━━━━━ Dataset content
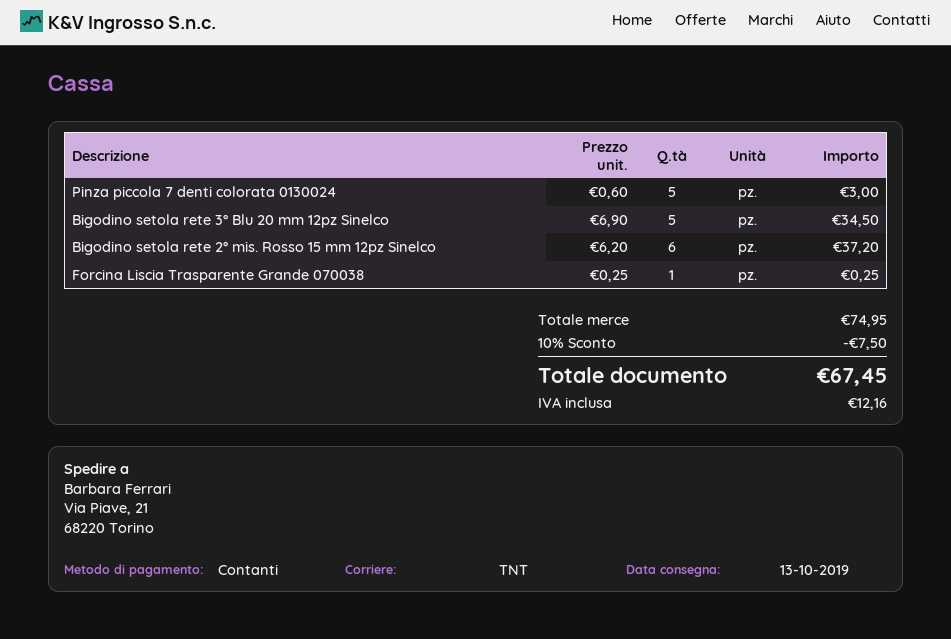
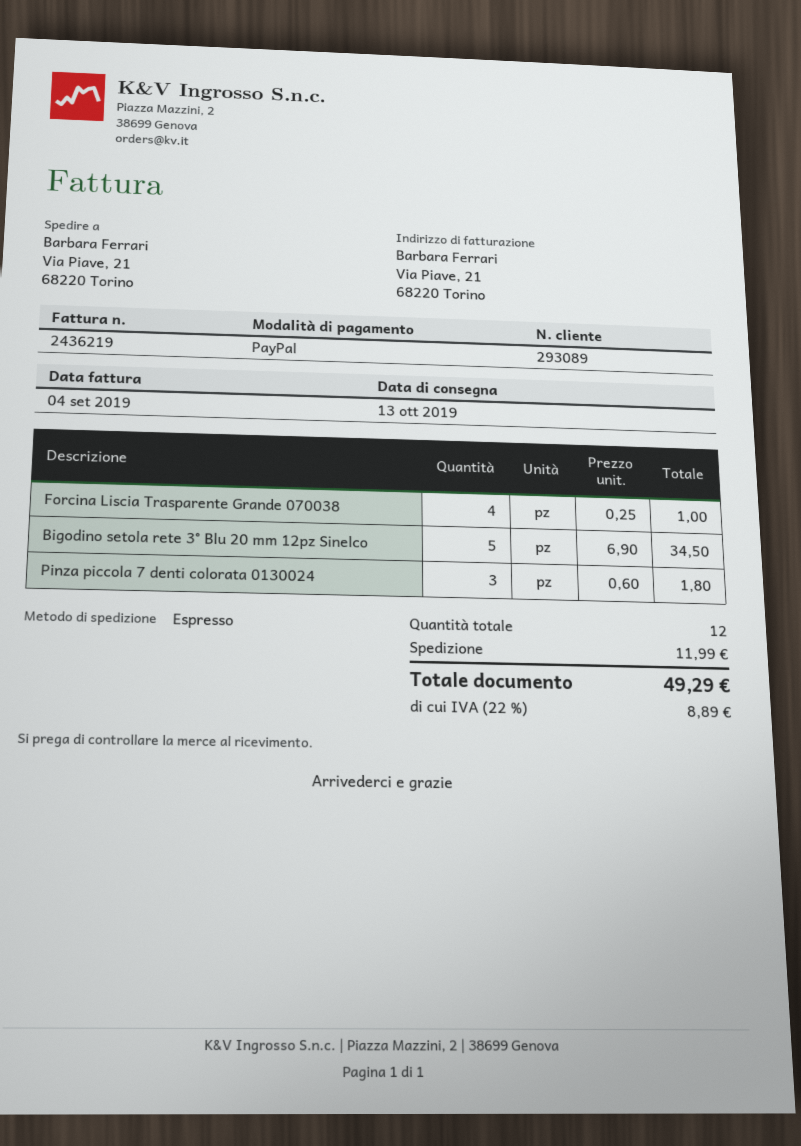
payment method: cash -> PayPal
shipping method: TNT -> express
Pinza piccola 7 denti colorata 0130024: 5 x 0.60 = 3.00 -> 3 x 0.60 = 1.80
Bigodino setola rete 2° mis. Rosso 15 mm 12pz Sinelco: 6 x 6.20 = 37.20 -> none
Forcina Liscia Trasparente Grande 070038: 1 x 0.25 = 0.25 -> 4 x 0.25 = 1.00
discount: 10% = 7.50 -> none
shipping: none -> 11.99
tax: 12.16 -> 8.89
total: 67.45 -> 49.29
━━━━━━━━━━
━━━━━ Dataset content
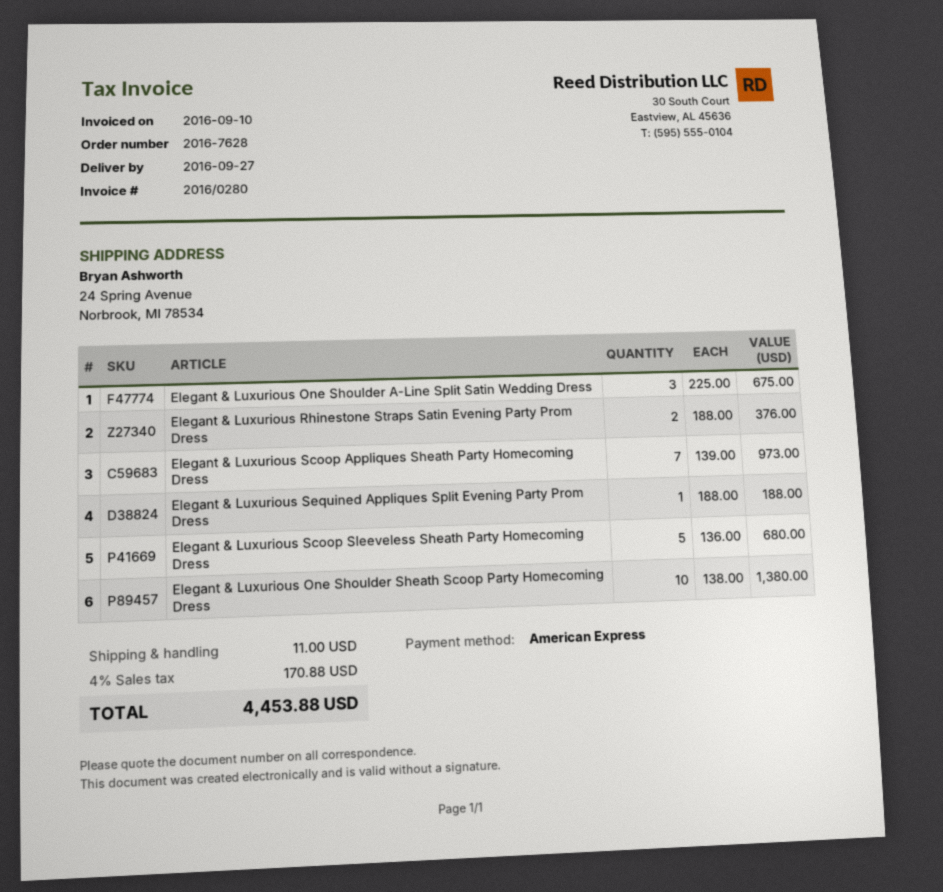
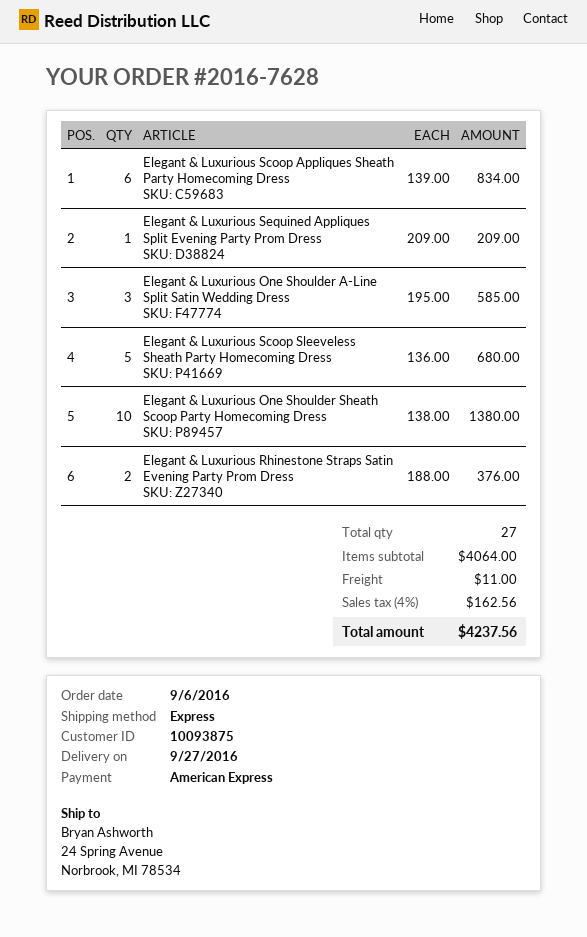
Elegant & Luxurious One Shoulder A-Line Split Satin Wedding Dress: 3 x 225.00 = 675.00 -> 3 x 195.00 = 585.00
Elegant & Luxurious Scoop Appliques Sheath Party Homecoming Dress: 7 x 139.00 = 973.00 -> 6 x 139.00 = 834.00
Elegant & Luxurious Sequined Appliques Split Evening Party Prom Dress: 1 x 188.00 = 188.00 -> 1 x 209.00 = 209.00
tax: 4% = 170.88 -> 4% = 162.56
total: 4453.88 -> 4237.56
━━━━━━━━━━
Task prompt :: Search the entries above for the string "Dress". Copy each line in which it appears.

Problem solution ::
Elegant & Luxurious One Shoulder A-Line Split Satin Wedding Dress: 3 x 225.00 = 675.00 -> 3 x 195.00 = 585.00
Elegant & Luxurious Scoop Appliques Sheath Party Homecoming Dress: 7 x 139.00 = 973.00 -> 6 x 139.00 = 834.00
Elegant & Luxurious Sequined Appliques Split Evening Party Prom Dress: 1 x 188.00 = 188.00 -> 1 x 209.00 = 209.00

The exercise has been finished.